## Given records

-=-=-

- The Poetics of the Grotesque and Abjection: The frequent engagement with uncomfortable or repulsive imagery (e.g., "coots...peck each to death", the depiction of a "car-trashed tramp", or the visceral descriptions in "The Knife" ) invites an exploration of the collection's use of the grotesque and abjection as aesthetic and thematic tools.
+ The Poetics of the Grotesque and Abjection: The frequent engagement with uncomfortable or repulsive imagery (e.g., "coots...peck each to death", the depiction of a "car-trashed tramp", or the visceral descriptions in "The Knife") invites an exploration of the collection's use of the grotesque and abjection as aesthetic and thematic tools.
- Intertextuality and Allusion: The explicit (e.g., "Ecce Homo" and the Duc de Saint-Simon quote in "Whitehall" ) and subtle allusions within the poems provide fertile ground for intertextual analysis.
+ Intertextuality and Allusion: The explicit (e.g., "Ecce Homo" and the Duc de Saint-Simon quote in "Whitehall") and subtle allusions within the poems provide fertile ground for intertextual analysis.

-=-=-

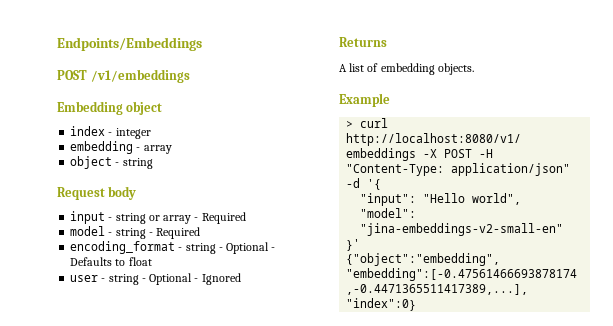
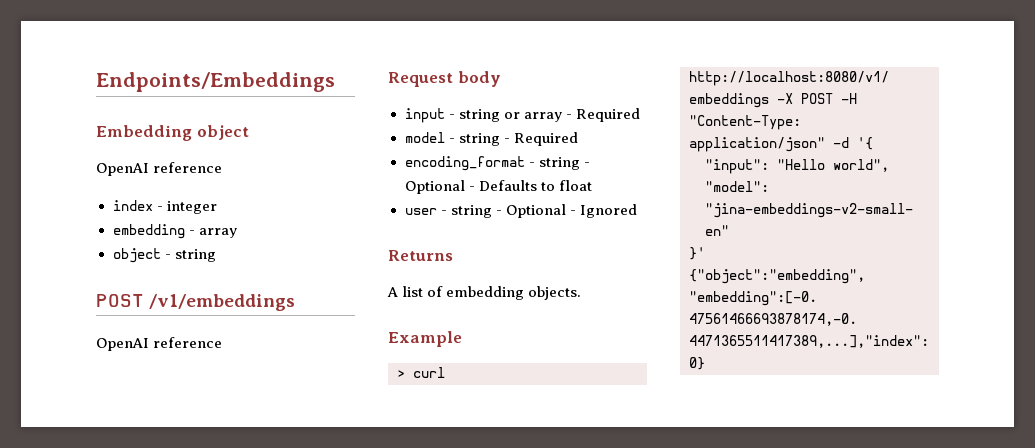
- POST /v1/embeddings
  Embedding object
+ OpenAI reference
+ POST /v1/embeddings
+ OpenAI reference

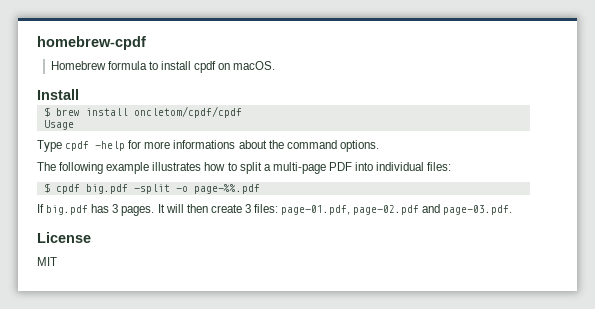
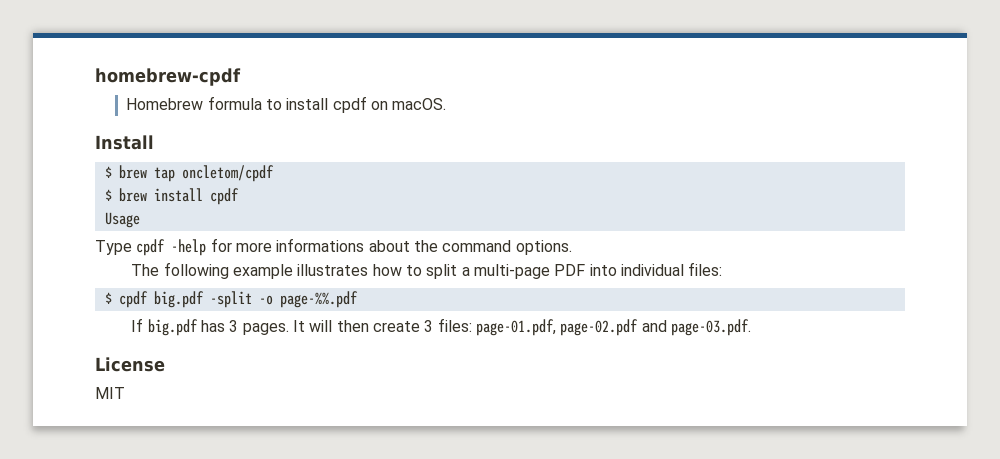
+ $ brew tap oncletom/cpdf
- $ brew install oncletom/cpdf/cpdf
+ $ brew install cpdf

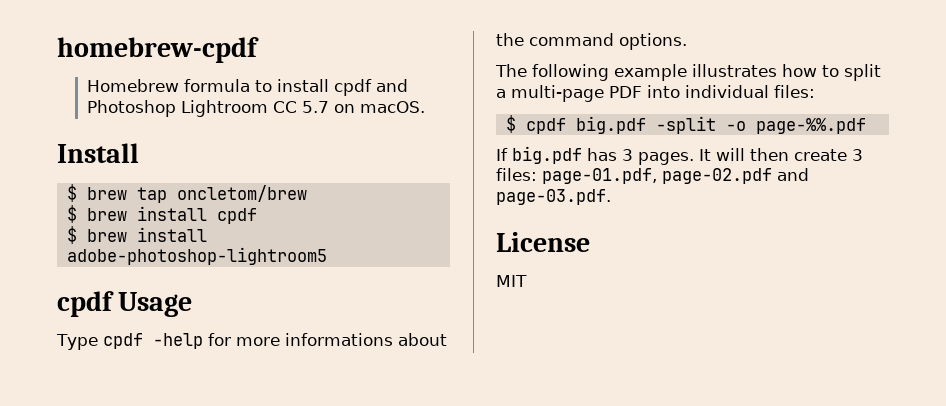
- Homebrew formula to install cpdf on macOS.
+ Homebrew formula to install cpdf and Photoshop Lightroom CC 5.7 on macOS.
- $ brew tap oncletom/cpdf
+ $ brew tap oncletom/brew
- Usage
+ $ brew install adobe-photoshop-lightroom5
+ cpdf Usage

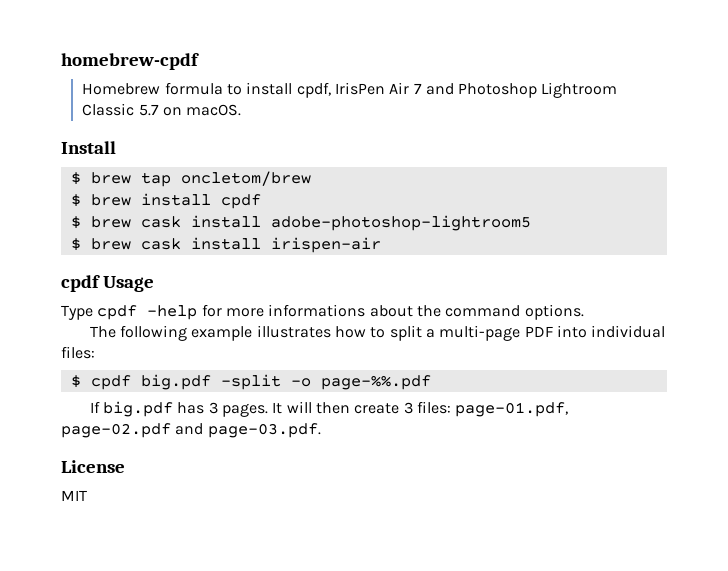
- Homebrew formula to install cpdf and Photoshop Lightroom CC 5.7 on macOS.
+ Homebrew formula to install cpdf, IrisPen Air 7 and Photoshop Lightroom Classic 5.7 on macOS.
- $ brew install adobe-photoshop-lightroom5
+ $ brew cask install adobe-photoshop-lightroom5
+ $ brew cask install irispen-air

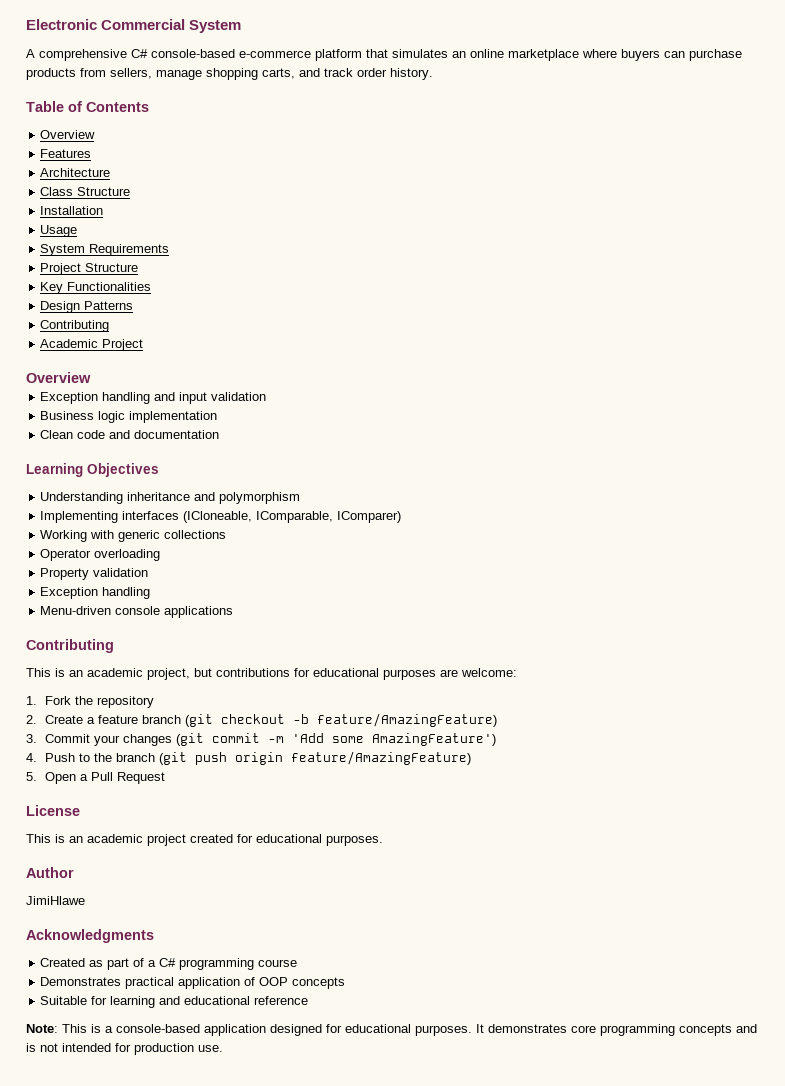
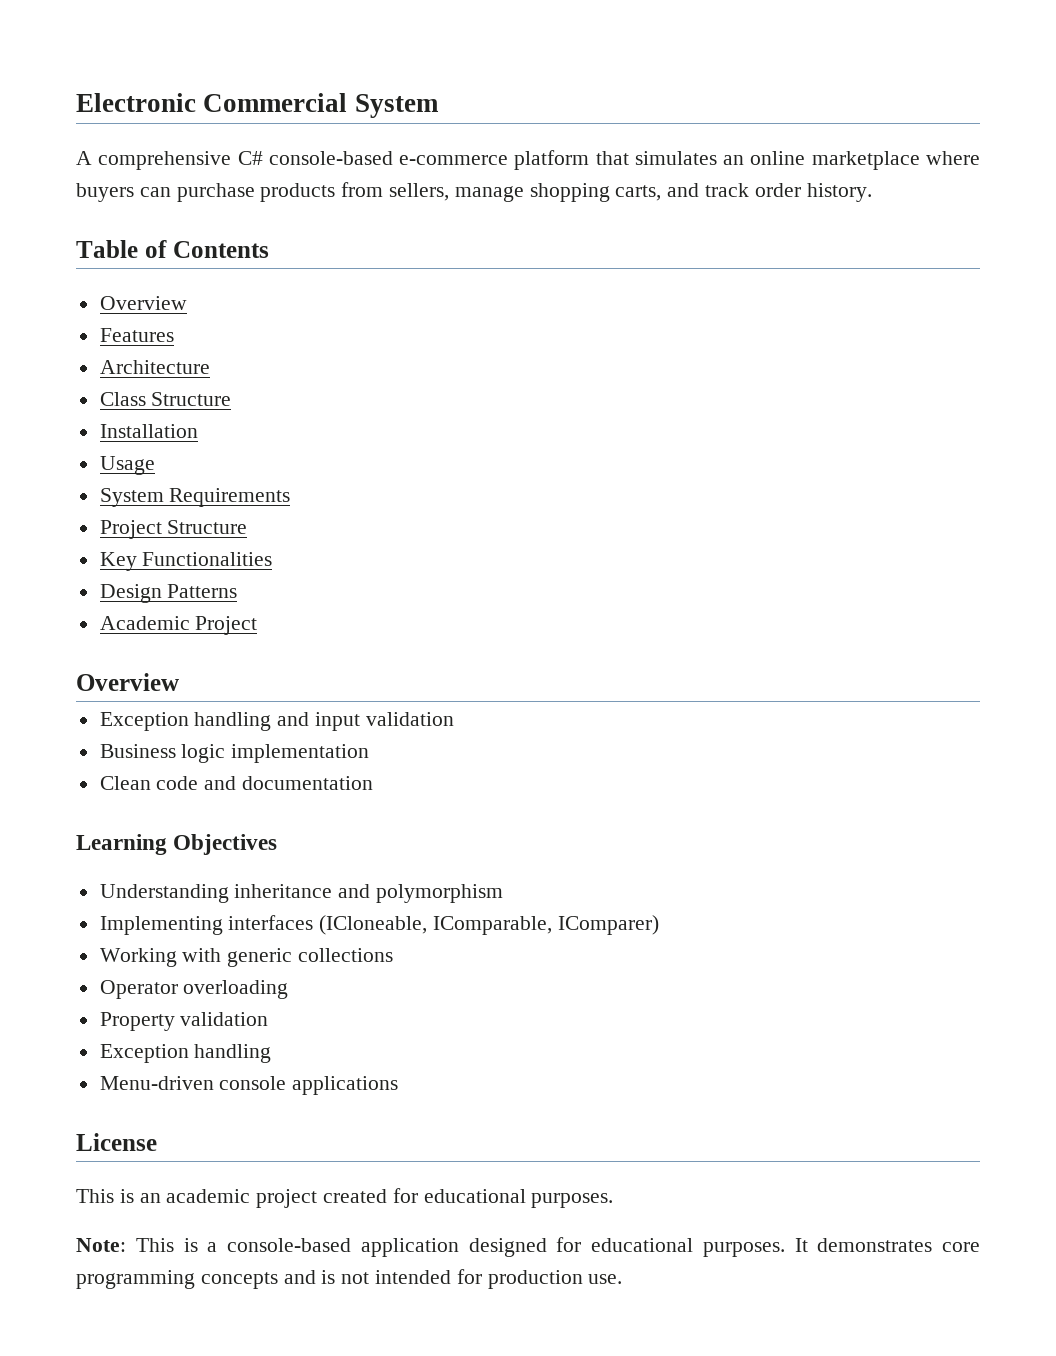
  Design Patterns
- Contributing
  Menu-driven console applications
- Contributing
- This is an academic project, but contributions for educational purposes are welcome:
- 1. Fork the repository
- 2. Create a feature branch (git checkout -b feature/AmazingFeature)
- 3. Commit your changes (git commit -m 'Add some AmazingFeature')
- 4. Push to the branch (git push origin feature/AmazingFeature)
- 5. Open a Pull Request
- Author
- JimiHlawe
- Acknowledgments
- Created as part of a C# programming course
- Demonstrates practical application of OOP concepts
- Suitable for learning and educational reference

-=-=-

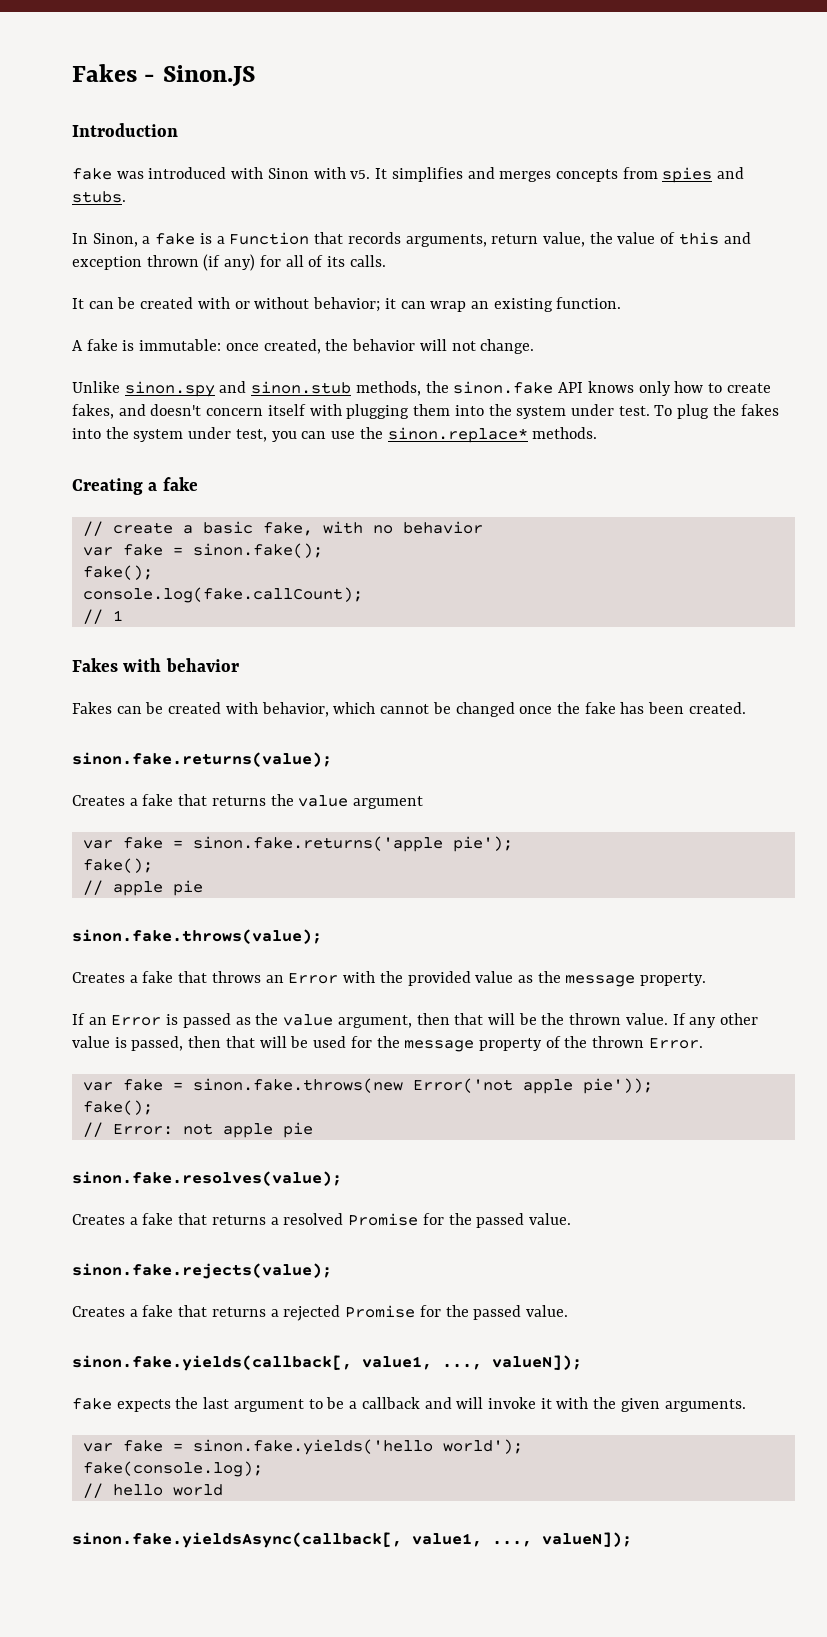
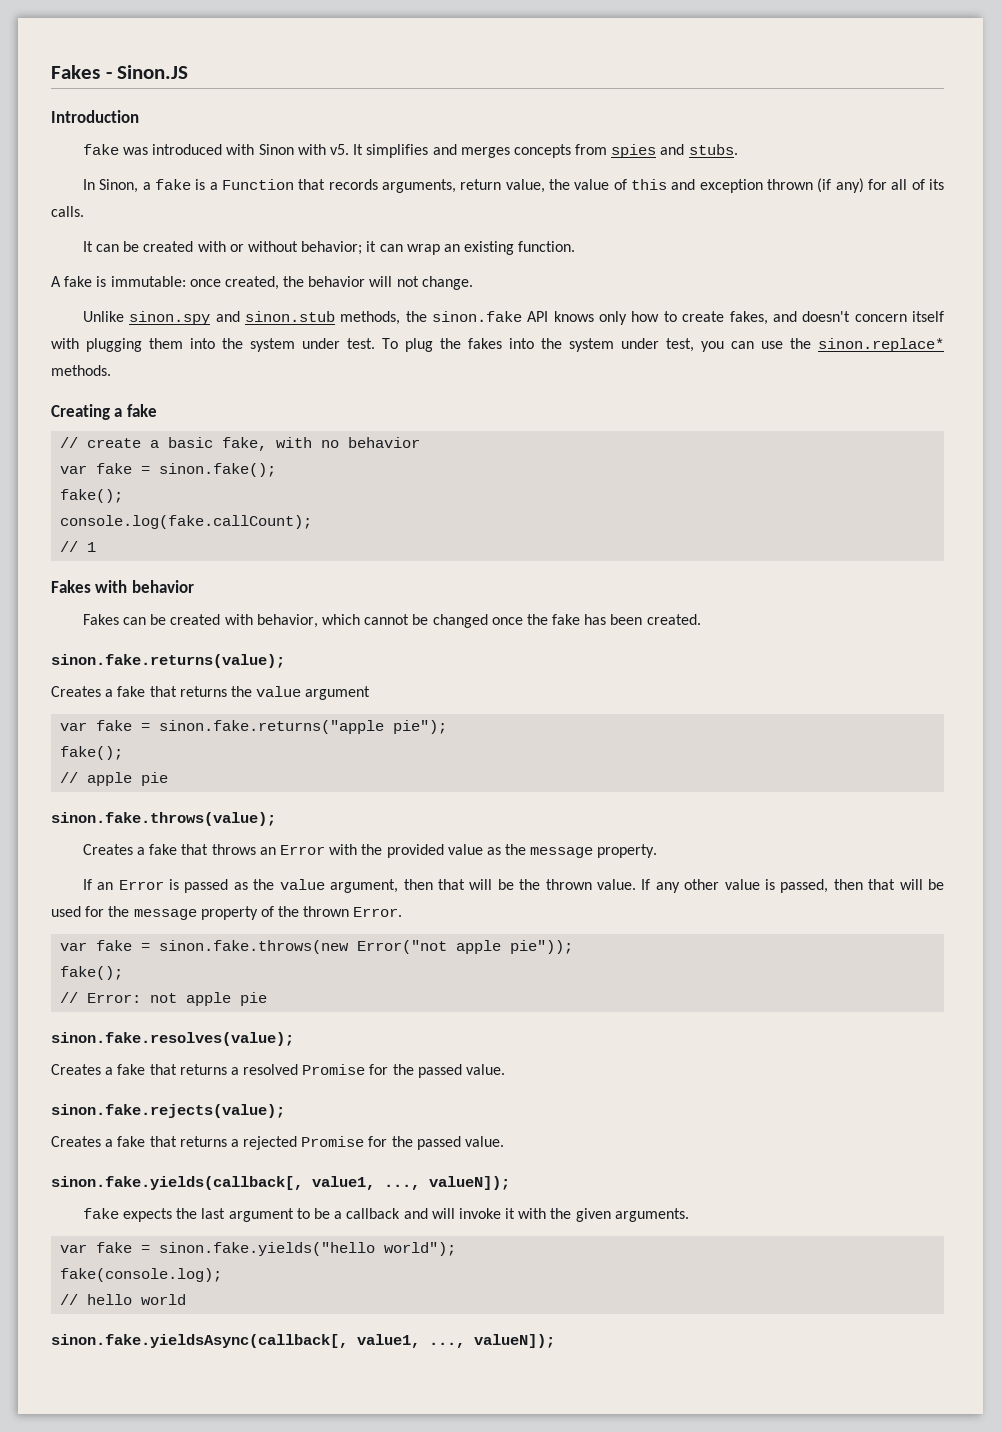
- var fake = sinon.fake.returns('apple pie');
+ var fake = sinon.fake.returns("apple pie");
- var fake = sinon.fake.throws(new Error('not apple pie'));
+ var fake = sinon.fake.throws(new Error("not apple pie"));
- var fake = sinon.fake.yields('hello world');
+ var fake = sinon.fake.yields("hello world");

-=-=-

## Work order
From the data above, return every line from the line that has "- 3. Commit" up to and including the line that has "- Suitable for", exactly.

## Solution to the exercise
- 3. Commit your changes (git commit -m 'Add some AmazingFeature')
- 4. Push to the branch (git push origin feature/AmazingFeature)
- 5. Open a Pull Request
- Author
- JimiHlawe
- Acknowledgments
- Created as part of a C# programming course
- Demonstrates practical application of OOP concepts
- Suitable for learning and educational reference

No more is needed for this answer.